- _SUPPLIED DATA_
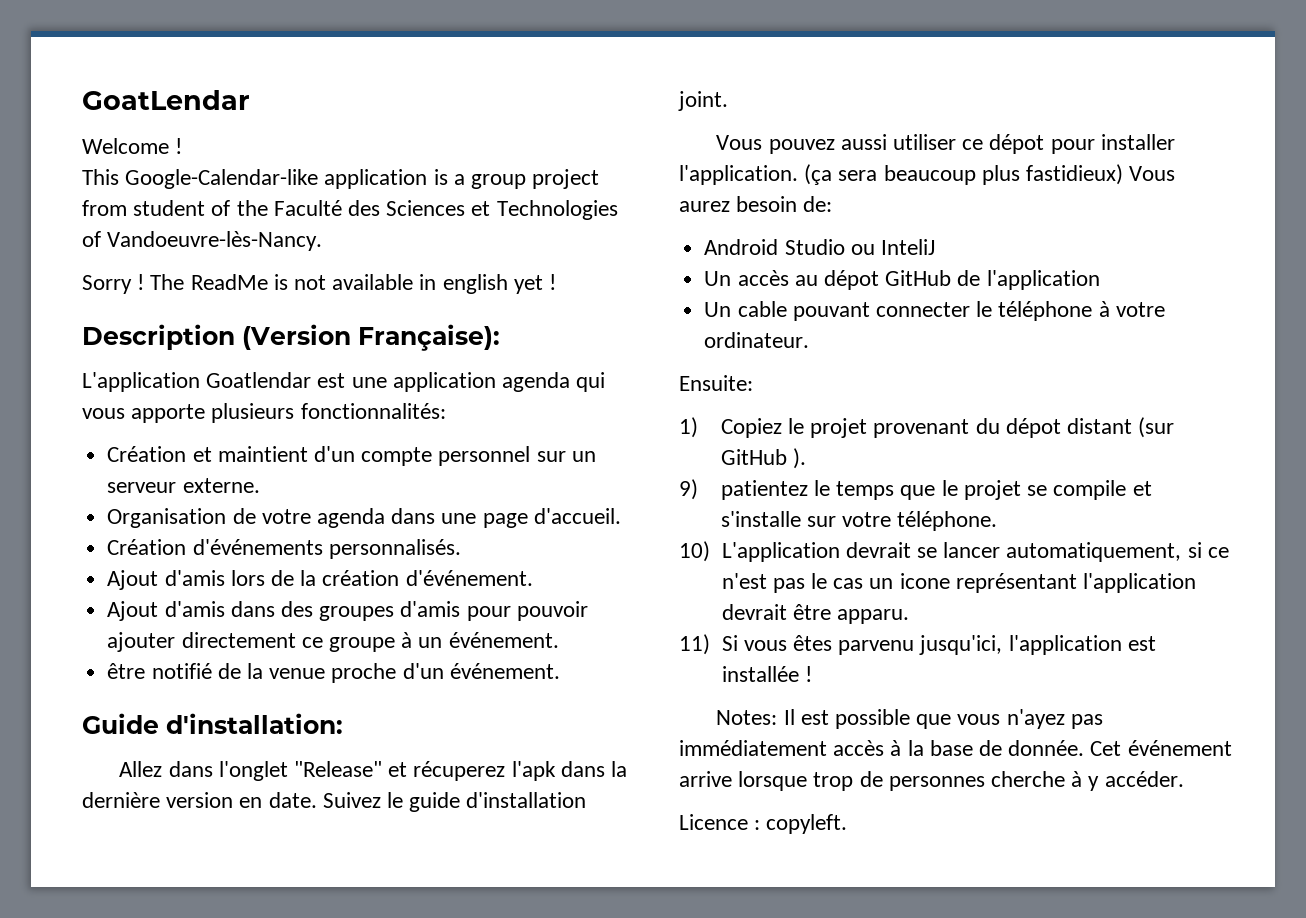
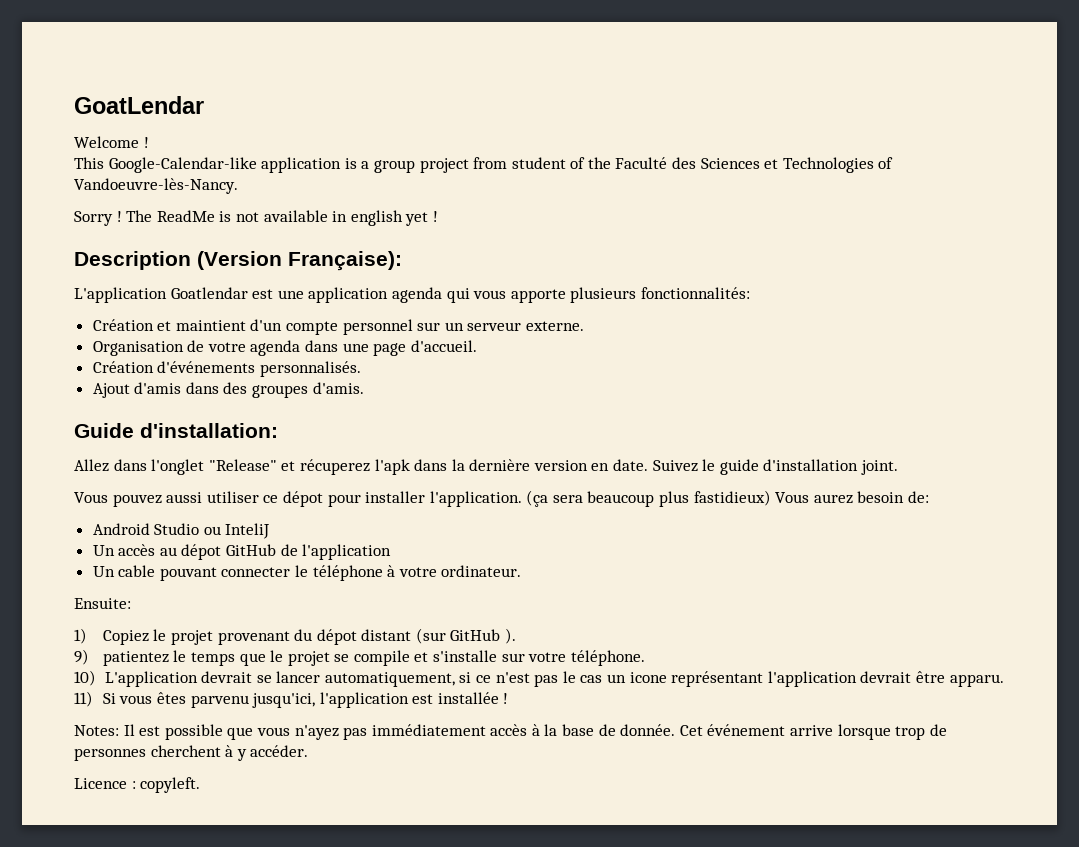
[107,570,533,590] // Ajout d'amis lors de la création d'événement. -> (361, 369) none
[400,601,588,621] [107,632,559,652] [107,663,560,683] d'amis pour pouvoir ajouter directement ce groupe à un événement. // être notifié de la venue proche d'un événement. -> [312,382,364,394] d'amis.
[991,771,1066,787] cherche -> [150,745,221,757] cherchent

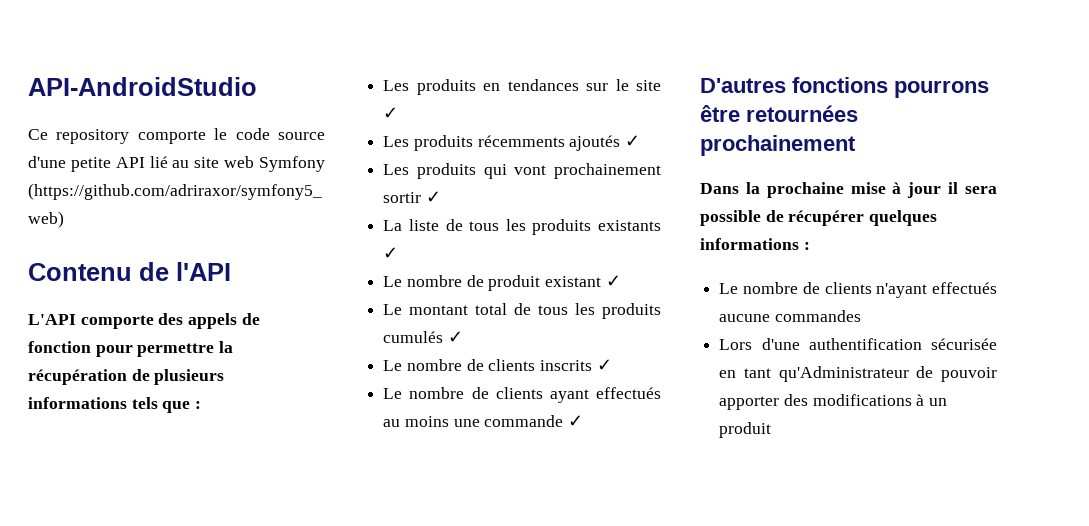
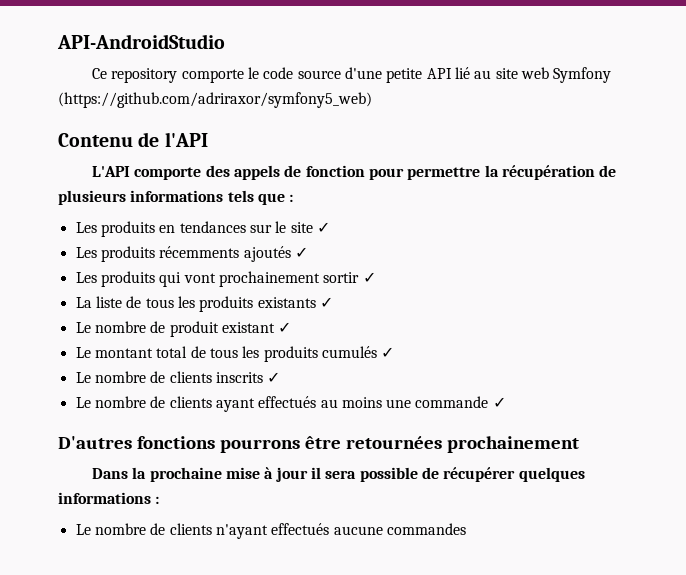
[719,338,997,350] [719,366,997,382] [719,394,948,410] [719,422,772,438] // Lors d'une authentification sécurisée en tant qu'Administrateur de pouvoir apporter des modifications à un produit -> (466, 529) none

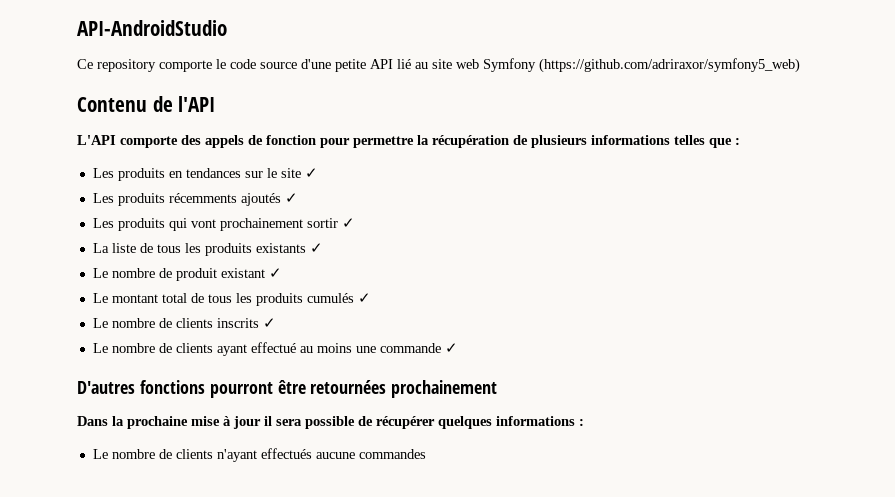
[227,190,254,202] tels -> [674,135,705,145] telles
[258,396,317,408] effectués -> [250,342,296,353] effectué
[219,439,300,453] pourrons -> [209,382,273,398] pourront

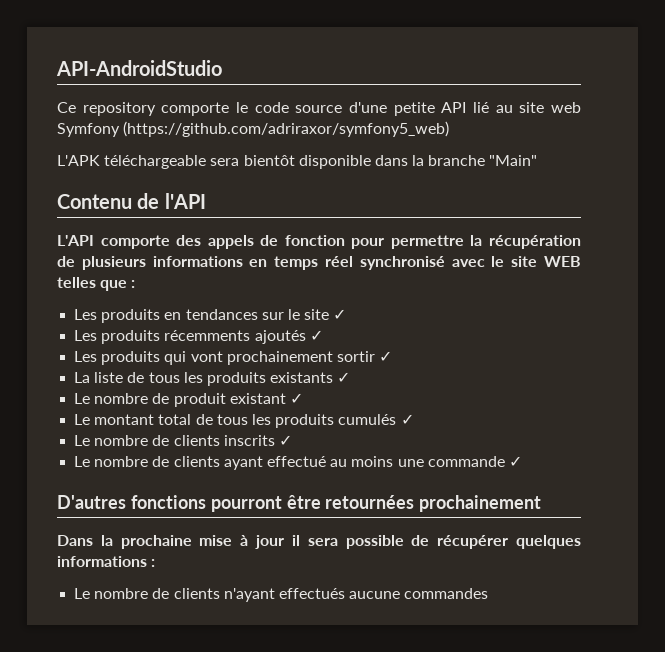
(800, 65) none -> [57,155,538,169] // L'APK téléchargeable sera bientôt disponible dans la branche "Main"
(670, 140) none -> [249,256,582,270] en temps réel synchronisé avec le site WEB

- _WORK ITEM_
Word for word, retype the material above without its pictures.

- _RESULT FOR THIS TASK_
[107,570,533,590] // Ajout d'amis lors de la création d'événement. -> (361, 369) none
[400,601,588,621] [107,632,559,652] [107,663,560,683] d'amis pour pouvoir ajouter directement ce groupe à un événement. // être notifié de la venue proche d'un événement. -> [312,382,364,394] d'amis.
[991,771,1066,787] cherche -> [150,745,221,757] cherchent

[719,338,997,350] [719,366,997,382] [719,394,948,410] [719,422,772,438] // Lors d'une authentification sécurisée en tant qu'Administrateur de pouvoir apporter des modifications à un produit -> (466, 529) none

[227,190,254,202] tels -> [674,135,705,145] telles
[258,396,317,408] effectués -> [250,342,296,353] effectué
[219,439,300,453] pourrons -> [209,382,273,398] pourront

(800, 65) none -> [57,155,538,169] // L'APK téléchargeable sera bientôt disponible dans la branche "Main"
(670, 140) none -> [249,256,582,270] en temps réel synchronisé avec le site WEB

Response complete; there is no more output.